Nancy Clarke has been backpacking in the Eagle Cap Wilderness since the early 1980’s. She and her husband, Jim Dameron, became landowners in 1998 and have made their little piece of heaven up the Lostine Canyon their half-time home since retiring in 2010.
Before a 2014 class at the Josephy Center for Arts and Culture Nancy dabbled a little in plastic sculpture and digital drawing, but never considered herself an artist. The class sparked an interest in print-making, and a follow-up workshop in photopolymer intaglio caused an identity redefinition: print artist. To make her prints she often starts with sculptures from Oceania, Africa, historic Europe and pre-Columbian America. Using an iPad she draws the sculptures, and then explores what story these figures could still be telling us today. When it works well, her narrative updates the original creation while allowing room for viewers to make the story their own. The individual prints can stand alone, but she often turns them into collectives of book format, multiple blocks per page and multiple image framing to make the stories richer. She dreams of acquiring a fine-art press for the Wallowa community. In the meantime she pulls her prints at the Atelier Meridian collective studio in Portland.

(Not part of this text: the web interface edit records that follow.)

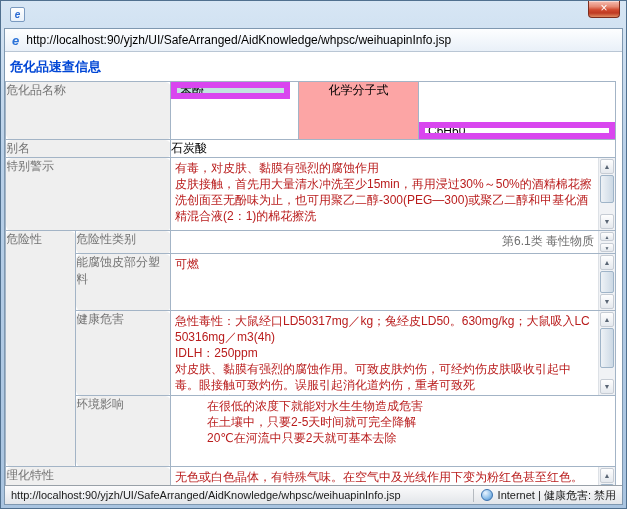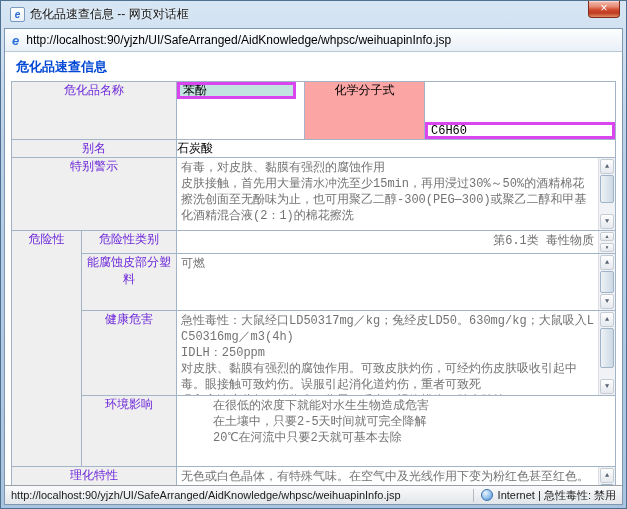--- a/index.html
+++ b/index.html
@@ -30,38 +30,38 @@
   
   .client { height:477px; border:1px solid #7f98b0; background:#fff; display:flex; flex-direction:column; overflow:hidden; }
   .urlbar {
     height:23px; flex:0 0 23px;
     background:linear-gradient(to bottom,#fdfeff,#e9f0f8);
     border-bottom:1px solid #b9c6d4;
     display:flex; align-items:center; padding:0 7px;
   }
   .ie-icon { color:#2a72d8; font-weight:bold; font-style:italic; font-size:13px; margin-right:7px; }
   .url-text { font-size:12px; color:#000; white-space:nowrap; }
-  .content { flex:1; background:#fff; padding:4px 6px 0 6px; overflow:hidden;font-family:Liberation Mono, monospace; }
+  .content { flex:1; background:#fff; padding:4px 6px 0 0; overflow:hidden; }
   .page-header { color:#0046d5; font-weight:bold; font-size:13px; margin:2px 0 5px 5px; }
   
   table.info { border-collapse:collapse; width:100%; table-layout:fixed; }
   table.info td { border:1px solid #a3b4c6; font-size:12px; padding:0; vertical-align:top; overflow:hidden; }
-  td.lbl { background:#efefef; text-align:center; vertical-align:middle; padding:2px 3px; color:#6d28d9; }
+  td.lbl { background:#efefef; text-align:left; vertical-align:middle; padding:2px 3px; color:#737373;border-radius:6px; }
   td.mid { text-align:center; vertical-align:middle; padding:2px 3px; background:#fca5a5; }
   td.pad { padding:2px 3px; vertical-align:middle; }
   td.txtcell { padding:2px 4px; vertical-align:middle; }
   .inp {
-    height:17px; border:3px solid #d946ef; background:#fff;
+    height:17px; border:6px solid #d946ef; background:#fff;
     font-size:12px; font-family:inherit; padding:0 3px; display:block;
   }
   .inp.teal { width:119px; background:#c2e4e0; }
   .inp.wide { width:100%;margin-top:40px; }
   
   .ta { position:relative; width:100%; overflow:hidden; }
-  .ta-text { padding:2px 21px 2px 4px; white-space:pre-wrap; line-height:16px; color:#737373; word-break:break-all; }
+  .ta-text { padding:2px 21px 2px 4px; white-space:pre-wrap; line-height:16px; color:#b91c1c; word-break:break-all; }
   .ta-text.muted { color:#707070;text-align:right; }
   .h-warn  { height:72px; }
   .h-class { height:22px; }
   .h-burn  { height:56px; }
   .h-health{ height:84px; }
   .h-env   { height:70px;margin-left:32px; }
   .h-phys  { height:58px; }
   
   .sb { position:absolute; right:0; top:0; bottom:0; width:17px; background:#f0f2f5; border-left:1px solid #dde1e6; display:flex; flex-direction:column; }
   .sb-btn {
@@ -94,21 +94,20 @@
     background:radial-gradient(circle at 35% 30%, #eaf4ff, #8fc0ea 55%, #4a88c8);
   }
 </style>
 </head>
 <body>
 
 <div class="window">
 
   <div class="titlebar">
     <div class="title-icon">e</div>
-    <div class="title-text">危化品速查信息 -- 网页对话框</div>
     <div class="close-btn">
       <span>×</span>
     </div>
   </div>
 
   <div class="client">
 
     <div class="urlbar">
       <span class="ie-icon">e</span>
       <span class="url-text">http://localhost:90/yjzh/UI/SafeArranged/AidKnowledge/whpsc/weihuapinInfo.jsp</span>
@@ -242,18 +241,18 @@
 
         </tbody>
       </table>
     </div>
 
     <div class="statusbar">
       <div class="status-url">http://localhost:90/yjzh/UI/SafeArranged/AidKnowledge/whpsc/weihuapinInfo.jsp</div>
       <div class="status-sep"></div>
       <div class="status-zone">
         <span class="globe-icon"></span>
-        <span>Internet | 急性毒性: 禁用</span>
+        <span>Internet | 健康危害: 禁用</span>
       </div>
     </div>
 
   </div>
 </div>
 
 </body></html>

Prior to becoming focused on art Nancy had a 30-year career in various non-profit and government positions promoting the public’s health. She served on boards, created boards, staffed boards and started and ran a successful non-profit organization. A theme throughout her career was bridging urban and rural needs: for emergency medical services, tobacco addiction help, high quality health care and consumer information. She is intensely interested in strengthening the JCAC by building artistic and cultural links between urban and rural communities. She currently volunteers her non-profit management expertise to both the JCAC and the Wallowa Land Trust. She is also a jazz keyboardist, always looking for a jam.